L’idéal  affiché dans l’Acte constitutif de l’UNESCO «  … éléver dans l’esprit des hommes et des femmes les barrières de la Paix » est-il toujours d’actualité?

Nous sommes entrés dans la quatrième semaine de  ce qui était présenté comme un conflit entre deux voisins, l’Ukraine et la Fédération de Russie.  Or c’est une guerre qui se déroule, en témoignent  le nombre des victimes, des personnes déplacées et les destructions méthodiques de villes et de villages, sur fond de désinformation. Il s’agit d’une catastrophe humaine et écologique, sans déclaration de guerre préalable.

Les appels à la cessation des hostilités, à une solution négociée, au respect de la population civile, à la mise en place de couloirs sécurisés pour l’évacuation de la population, lancés tant par les représentants politiques que par les membres de la société civile et les représentants religieux et spirituels, ne semblent pas porter de fruits.  

Dans un monde globalisé, marqué par l’interdépendance, nous sommes tous concernés et avons à nous situer, chacun à notre niveau et  en conscience, au service de ce bien si nécessaire qu’est la Paix. Rien ne peut justifier la guerre, la haine et la violence. Il y a des victimes des deux côtés, soldats tués ou blessés, citoyens emprisonnés, familles affaiblies et séparées, vieillards et enfants lancés dans une fuite pour la survie, économie détruite … Des deux côtés des vies sont sacrifiées, des  larmes sont versées, motivées par l’angoisse, la terreur ou le chagrin qui accompagnent destructions, deuils et séparations. L’humanité n’en finit pas d’apprendre !

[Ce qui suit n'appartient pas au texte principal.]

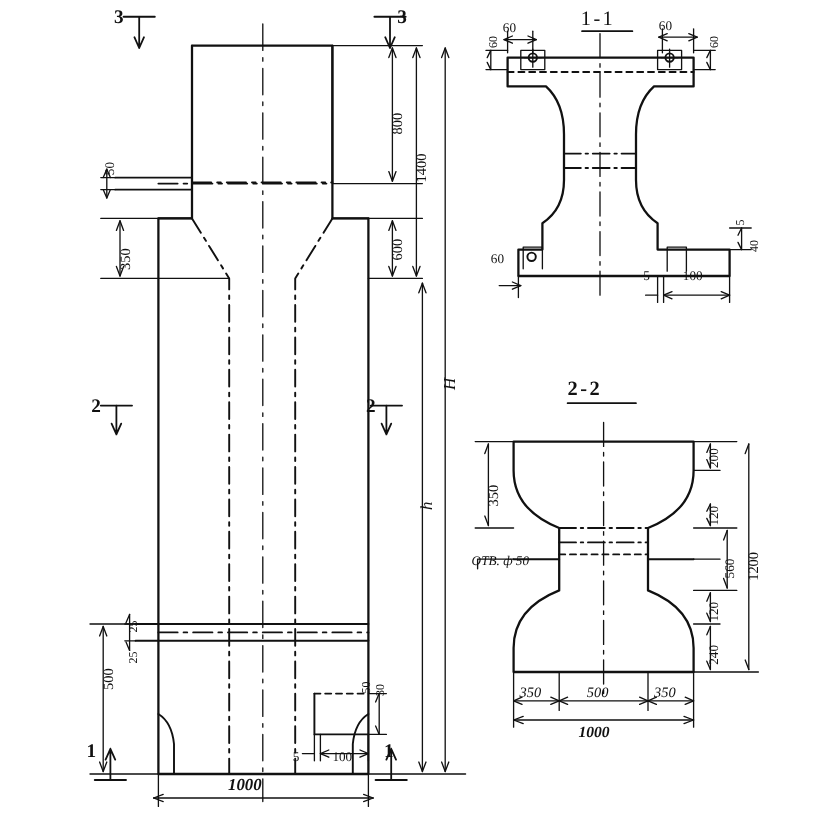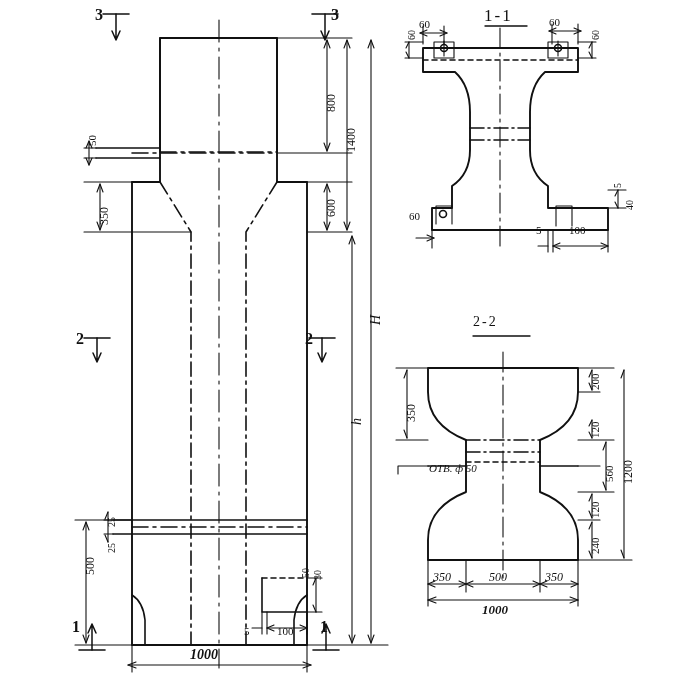--- a/index.html
+++ b/index.html
@@ -262,7 +262,7 @@
 </svg>
 
 <div class="lbl" style="left:484px;top:6px;font-size:17px;font-weight:normal;letter-spacing:2px;">1-1</div>
-<div class="lbl" style="left:473px;top:314px;font-size:14px;font-weight:normal;letter-spacing:2px;">2-2</div>
+<div class="lbl" style="left:473px;top:314px;font-size:17px;font-weight:bold;letter-spacing:2px;">2-2</div>
 
 <div class="lbl" style="left:95px;top:6px;font-size:16px;font-weight:bold;">3</div>
 <div class="lbl" style="left:331px;top:6px;font-size:16px;font-weight:bold;">3</div>

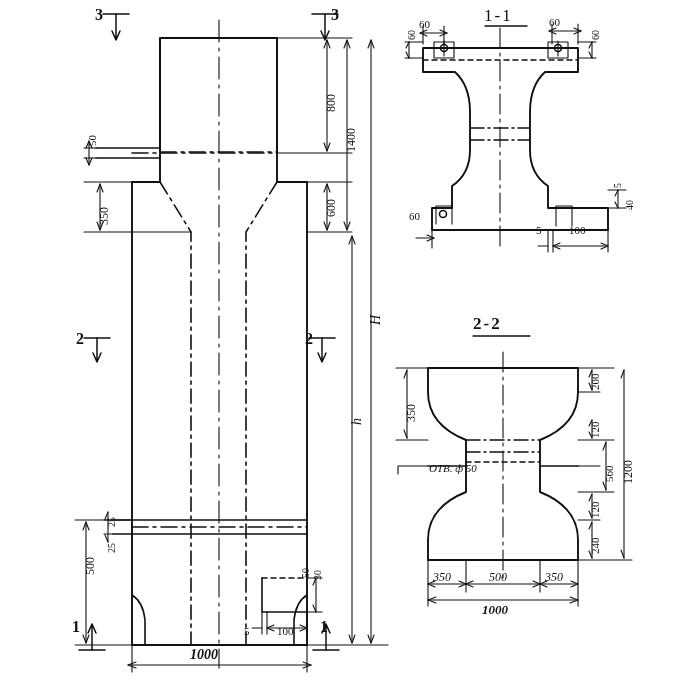--- a/index.html
+++ b/index.html
@@ -306,7 +306,7 @@
 <div class="lbl rot" style="left:589px;top:518px;font-size:11px;transform:rotate(-90deg);">120</div>
 <div class="lbl rot" style="left:589px;top:554px;font-size:11px;transform:rotate(-90deg);">240</div>
 <div class="lbl rot" style="left:621px;top:484px;font-size:12px;transform:rotate(-90deg);">1200</div>
-<div class="lbl" style="left:393px;top:462px;font-size:11px;font-style:italic;margin-left:36px;">OTB. ф 50</div>
+<div class="lbl" style="left:393px;top:462px;font-size:11px;font-style:italic;">OTB. ф 50</div>
 <div class="lbl" style="left:433px;top:570px;font-size:12px;font-style:italic;">350</div>
 <div class="lbl" style="left:489px;top:570px;font-size:12px;font-style:italic;">500</div>
 <div class="lbl" style="left:545px;top:570px;font-size:12px;font-style:italic;">350</div>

Dans ce triste contexte , nous ne pouvons qu’être reconnaissants, solidaires et admiratifs de la réactivité des ONG que rassemble la plateforme CCIC, ainsi que de l’ensemble des ONG,  qui agissent avec les moyens dont elles disposent et font face à l’accueil de ces nouveaux réfugiés . Reconnaissants aussi aux citoyens des pays limitrophes en premier lieu, puis plus éloignés, pour la fraternité de leur accueil. Les élans de solidarité dont nous sommes témoins empêchent de désespérer de la nature humaine.

Le CCIC manquerait à sa mission de témoignage actif, en observant un silence prudent sur cette actualité brutale. Laissons les diplomates faire leur travail. Dans le même temps, gardons les yeux et le cœur ouverts, agissons au service de la fraternité humaine selon ce que nous dictent nos consciences. Nous n’oublions pas que le jeûne et la prière sont les « armes » des chrétiens en  vue d’obtenir des  conclusions diplomatiques acceptables par les parties concernées.